I Let Claude Code Run for 4 Hours. It Built Something Nobody Asked For.

Your loop doesn't fail. Your brief does. 3 components that keep Claude from deciding what "done" means for you.

9 min read

I open the terminal. 4 hours. The dashboard is up on the private server, the API layer is still public. Roughly what I asked for. 😬

Also in the diff: 2 components extracted and moved to a file nobody asked it to open, a runtime version bump that silently changes the cloud build pipeline, and a commit pushed to main before the deployment was confirmed stable.

TLDR: In conversation, ambiguity produces a clarification question. In an autonomous loop, it produces hours of work in the wrong direction. This article covers the 3 ways loop briefs fail and the lines that prevent each one before you disappear.

Frazzled office worker staring at endless terminal output while a caped superhero casually points at a stop button; robotic lobster surfs across the desk.
When your AI assistant decides to rewrite your entire codebase unsolicited.

None of that is catastrophic. The session landed. But the 3-hour debug stretch that burned most of the compute came from a constraint missing from my first message. The task: move the order management dashboard off public hosting, onto a private server, internal-only. What I forgot to include: the API layer had to stay publicly accessible. External partners call it. Moving it would break everything downstream.

Claude asked, I answered, it adjusted. But by then the architecture was already sketched in the wrong direction, and the build conflict with the integration handler that followed took 200+ tool calls to untangle. In the post-mortem, Claude named the root cause itself: "If the first message had said 'dashboard goes internal but the API layer stays public,' I would have anticipated the build conflict. That divergence wasn't in the brief."

~600k tokens. The brief was 6 messages sent in 10 minutes while I had something else to publish.

Why Loops Break Differently Than Prompts

Everyone in the current loop hype wave is talking about /goal, sub-agents, max-turns flags, token cost. Nobody's talking about the brief.

In a conversation, ambiguity produces a clarification question. Claude says "did you mean X or Y?" and you correct in 10 seconds. In an autonomous loop, that same ambiguity produces hours of work in the wrong direction. The model doesn't stall when it hits an unclear constraint. It resolves the ambiguity itself and keeps going, which is actually the feature, right until it becomes the bug.

A LogRocket test of Claude Code with Ralph made this concrete. Brief: "Build a GitHub stats CLI tool. Make it good." The loop ran 5 minutes 41 seconds and delivered a functional tool with user profile fetching, language breakdown analysis, and rate-limit checking. None of it was requested. Same task with an explicit exit condition and scope fence: clean execution, no scope creep, aligned with the defined criteria on every point. The only difference was the brief.

A recent Medium breakdown of /goal mechanics named this pattern precisely. You hand Claude a long refactoring task, it runs dozens of steps, everything executes. Then you look at what was built. Technically correct. Just not what you wanted. "It drifted." Drift doesn't come from the model. It comes from the brief.

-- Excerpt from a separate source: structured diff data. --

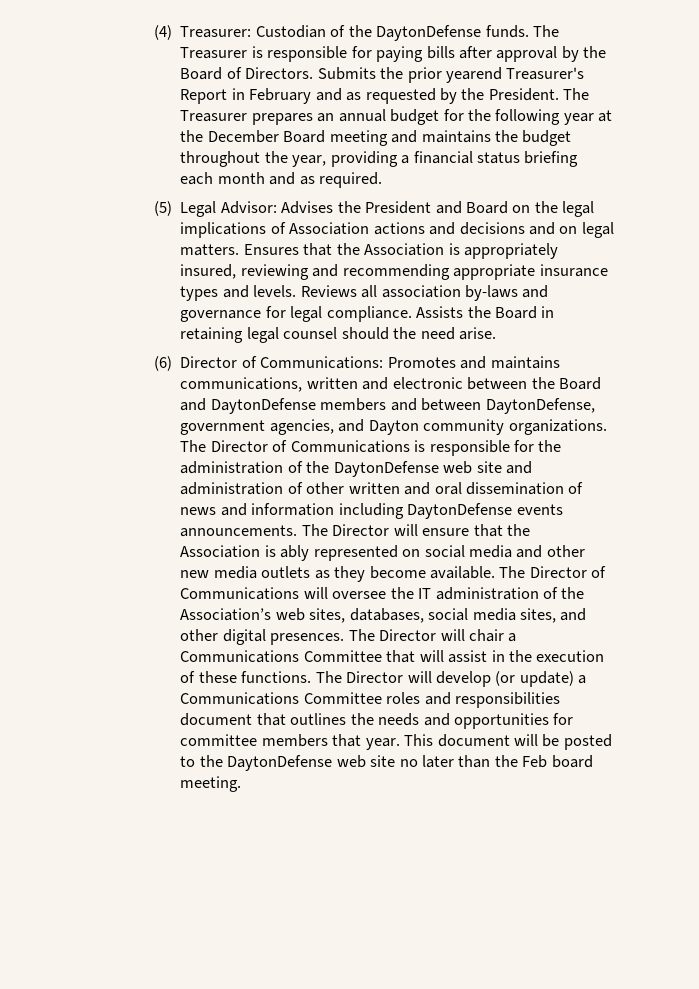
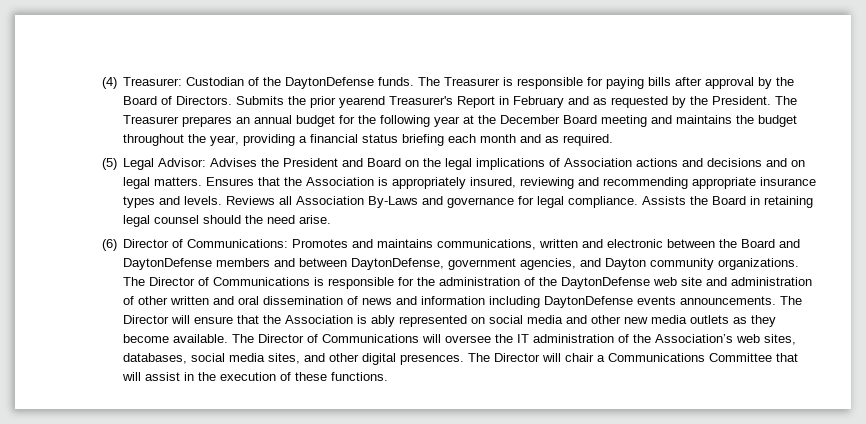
- Reviews all association by-laws and governance for legal compliance.
+ Reviews all Association By-Laws and governance for legal compliance.
- The Director will develop (or update) a Communications Committee roles and responsibilities document that outlines the needs and opportunities for committee members that year. This document will be posted to the DaytonDefense web site no later than the Feb board meeting.

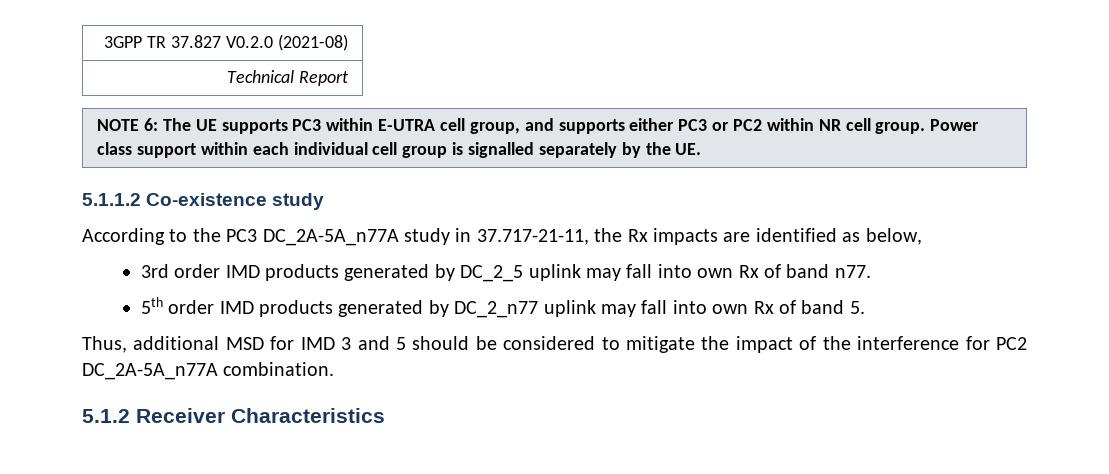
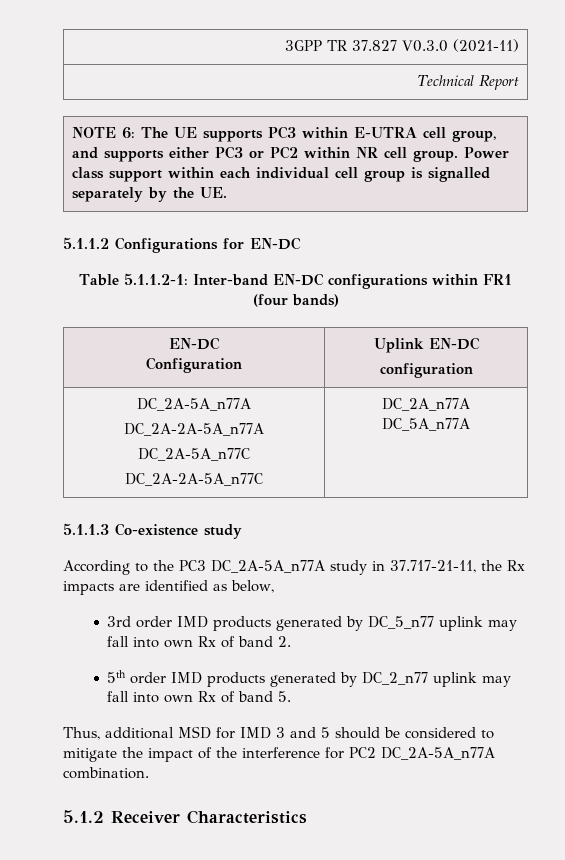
- 3GPP TR 37.827 V0.2.0 (2021-08)
+ 3GPP TR 37.827 V0.3.0 (2021-11)
- 5.1.1.2 Co-existence study
+ 5.1.1.2 Configurations for EN-DC
+ Table 5.1.1.2-1: Inter-band EN-DC configurations within FR1 (four bands)
+ EN-DC
+ Configuration | Uplink EN-DC
+ configuration
+ DC_2A-5A_n77A
+ DC_2A-2A-5A_n77A
+ DC_2A-5A_n77C
+ DC_2A-2A-5A_n77C | DC_2A_n77A
+ DC_5A_n77A
+ 5.1.1.3 Co-existence study
- 3rd order IMD products generated by DC_2_5 uplink may fall into own Rx of band n77.
+ 3rd order IMD products generated by DC_5_n77 uplink may fall into own Rx of band 2.

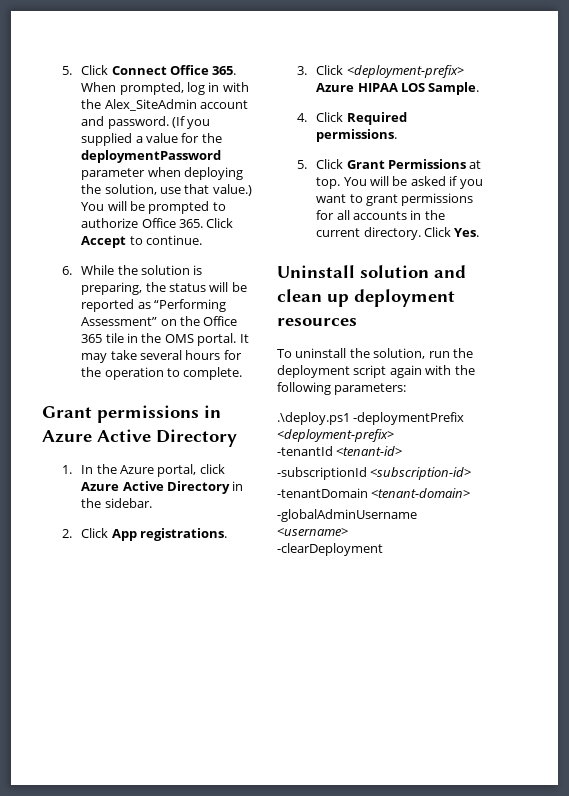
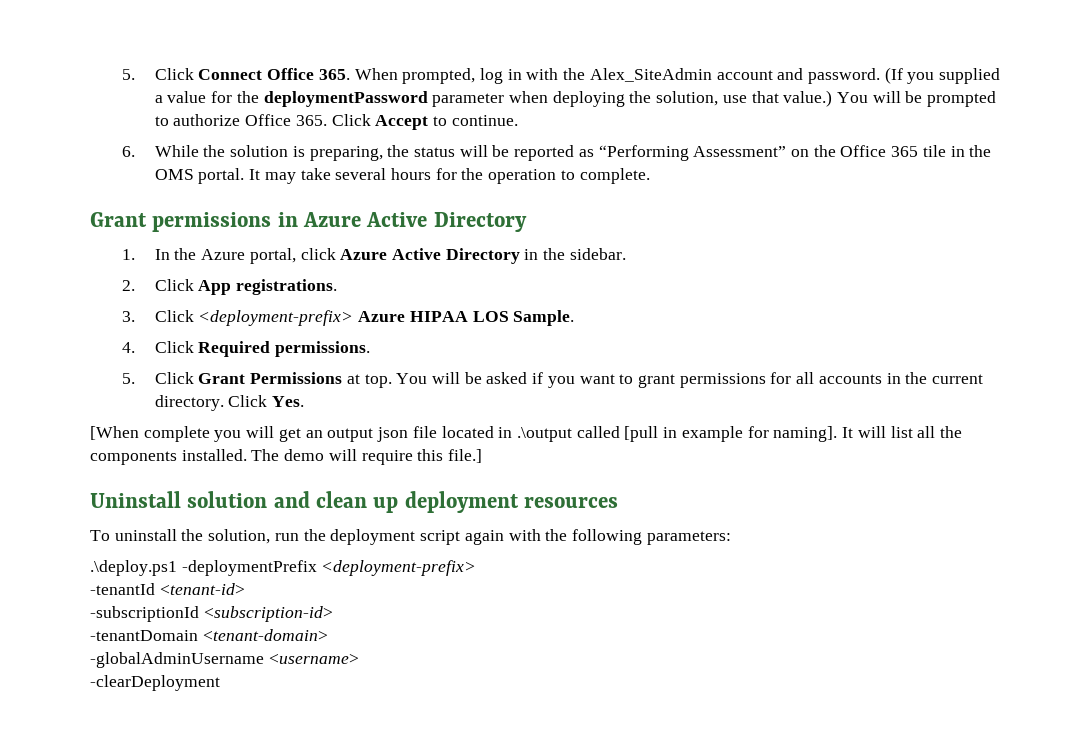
+ [When complete you will get an output json file located in .\output called [pull in example for naming]. It will list all the components installed. The demo will require this file.]

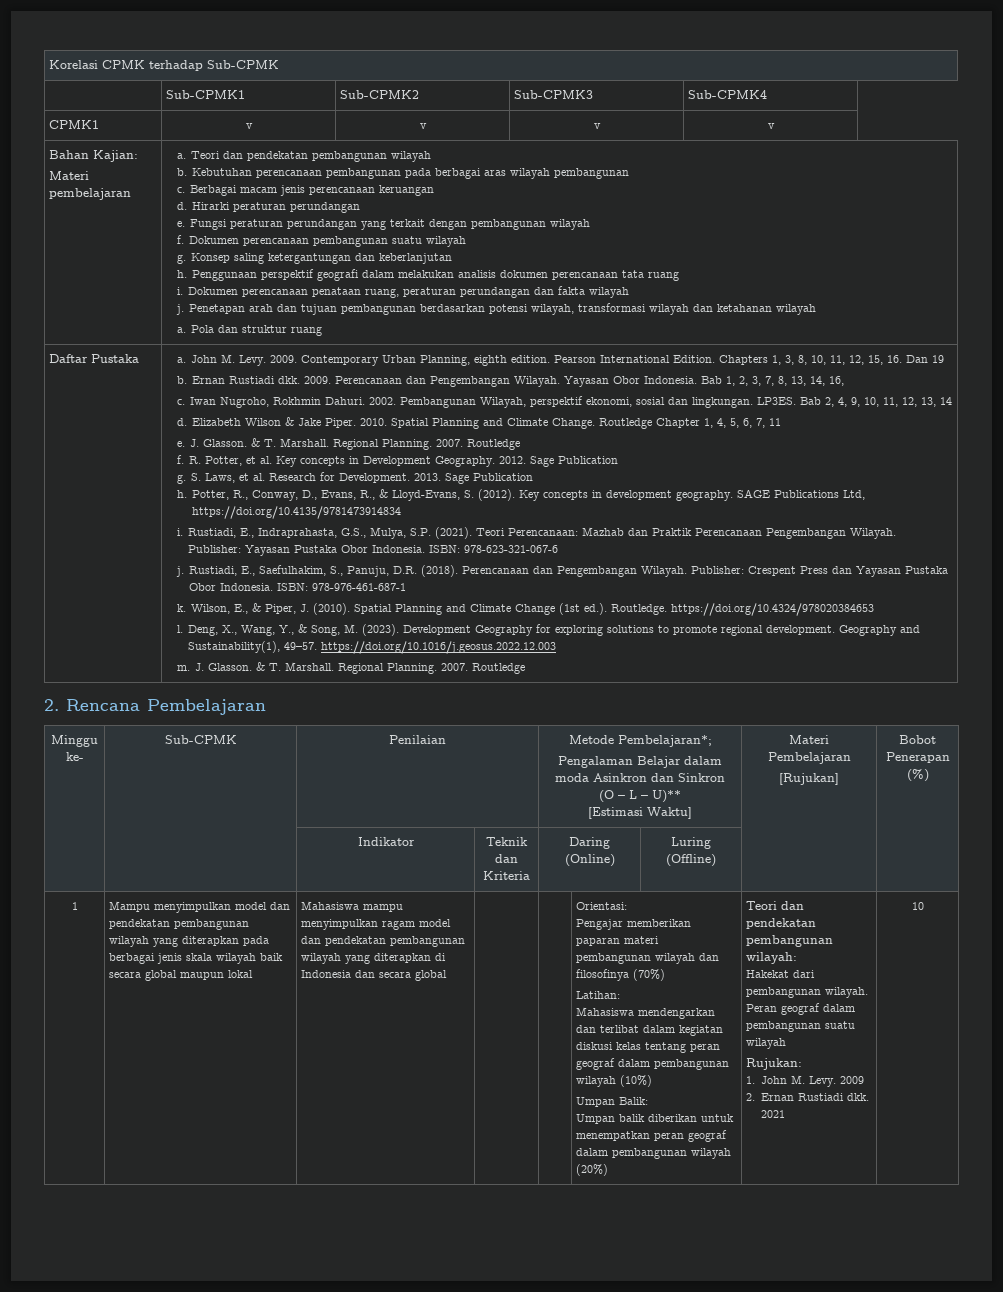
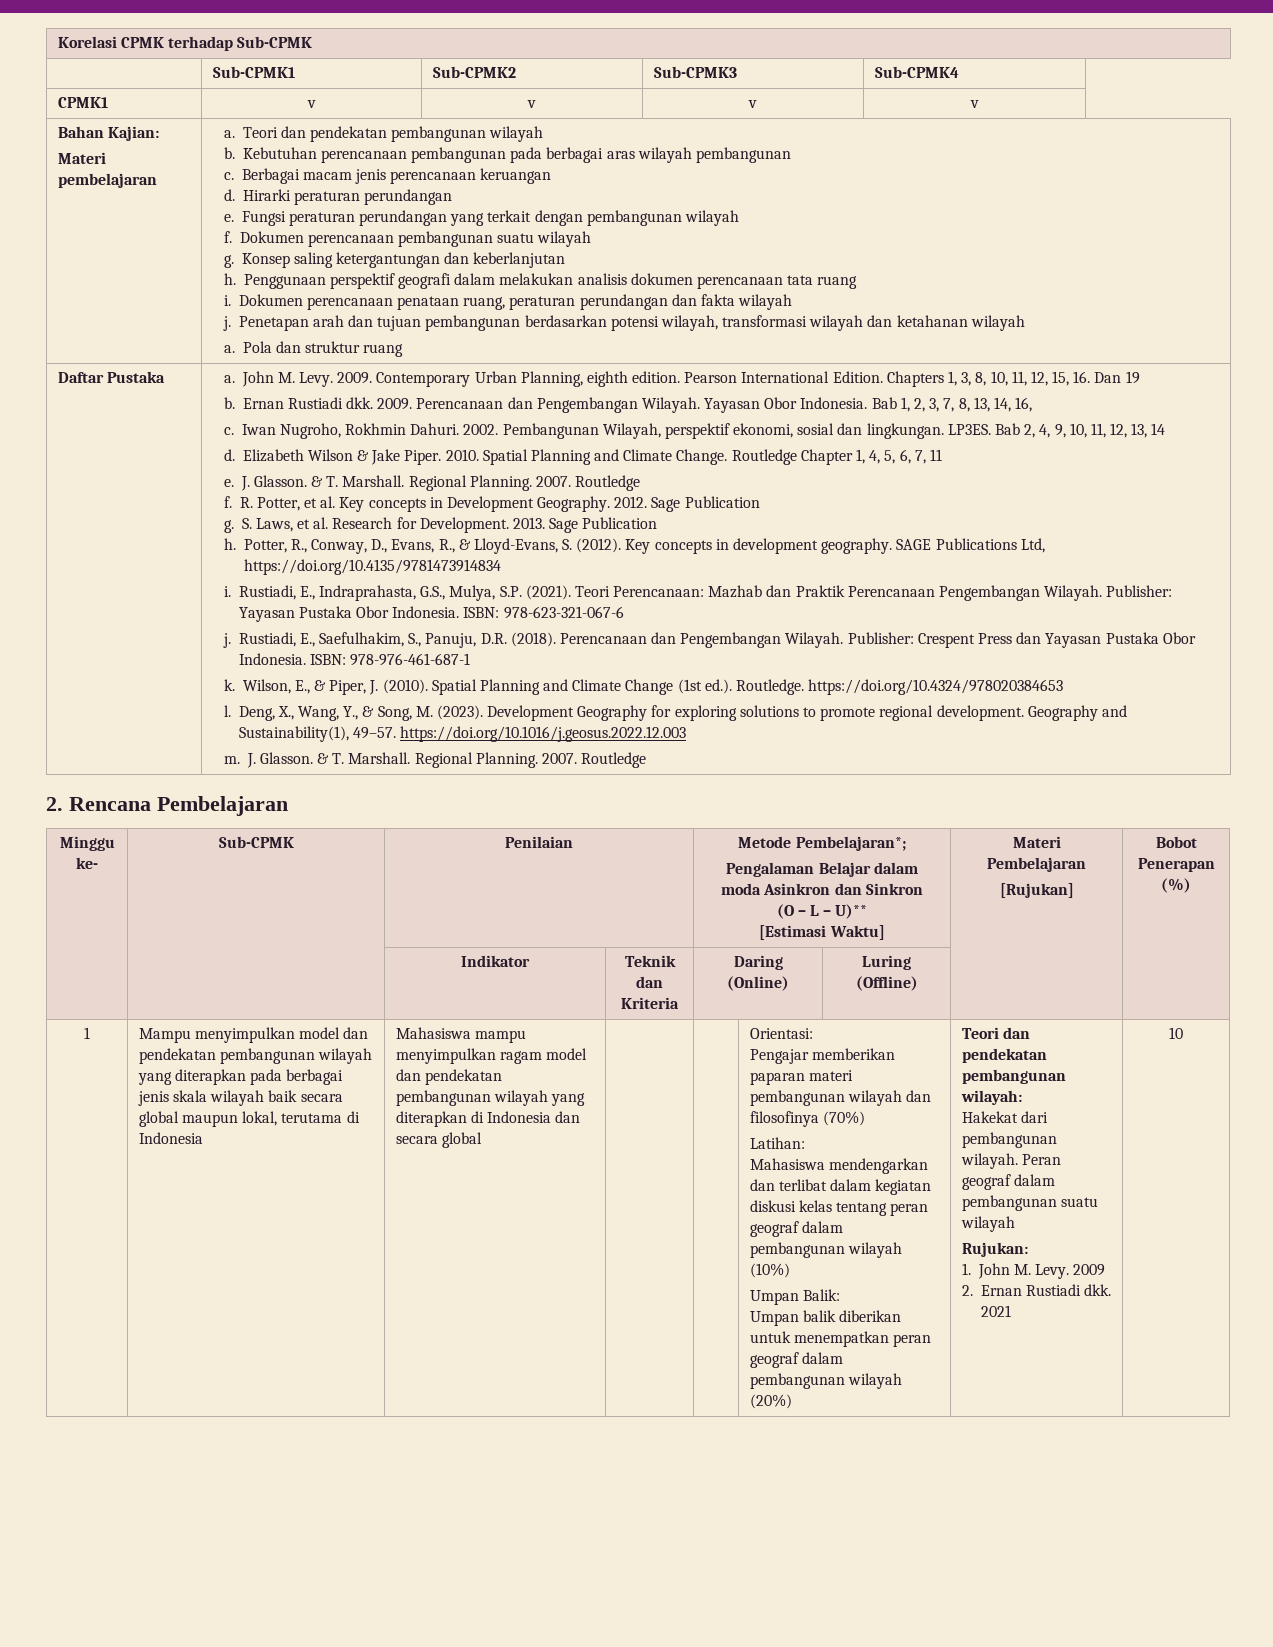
- Mampu menyimpulkan model dan pendekatan pembangunan wilayah yang diterapkan pada berbagai jenis skala wilayah baik secara global maupun lokal
+ Mampu menyimpulkan model dan pendekatan pembangunan wilayah yang diterapkan pada berbagai jenis skala wilayah baik secara global maupun lokal, terutama di Indonesia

The mistake I kept making was assuming my prompting skills transferred to loop sessions automatically. The confidence that they do is the dangerous part, because the 2 skills feel identical from the inside. It's basically the "it works on my machine" of agent tooling: every supervised session ships cleanly, you've got the commit history to prove it, and then you fire off a loop brief with the same confidence and walk away.

Prompting is about giving Claude enough context to navigate the next few exchanges while you're watching, close enough to course-correct when it heads somewhere wrong. Loop briefing is about giving Claude enough constraints to navigate 50 or 80 steps without you present at all, where every ambiguity gets resolved by the model's best guess instead of your real intent, and those guesses compound across dozens of tool calls into something that can look completely correct on the surface while being structurally wrong for your actual needs. The vagueness that's tolerable in a prompt (the kind you resolve in 1 follow-up message) is fatal in a loop brief where there's no follow-up message, and the session has already burned 400k tokens by the time you look at what it built.

3 Drift Modes, 3 Lines That Fix

TITLE "The Loop Brief Stack" + subtitle "3 components · 3 failure modes · before you hit Enter". Metaphor: engineering control panel blueprint with 3 clearly labeled switches, each with OFF and ON position. Style: engineer blueprint aesthetic, white technical lines on dark navy background, precise annotations, blueprint-style font. Palette: navy #0A1628, blueprint-white #E8F0FF, yellow #FFD600, red #FF4444, green #00C853, black #111111. Content: 3 switch panels labeled SCOPE FENCE (left), EXIT CONDITION (center), ESCALATION CRITERIA (right). OFF state shows red indicator and failure mode label (scope creep, drift, silent loop). ON state shows green indicator and fix label (locked scope, binary check, auto-escalate). Highlight: EXIT CONDITION panel center-positioned and slightly enlarged, yellow border glow. Legend: sticky note bottom-left corner "OFF = loop decides / ON = brief decides". Footer: copyright rentierdigital.xyz. NOT flat corporate vector, NOT minimalist tech startup aesthetic, NOT stock infographic.
The Loop Brief Stack: Three Critical Control Components

There are 3 distinct ways loop briefs fail. Each maps to a missing component.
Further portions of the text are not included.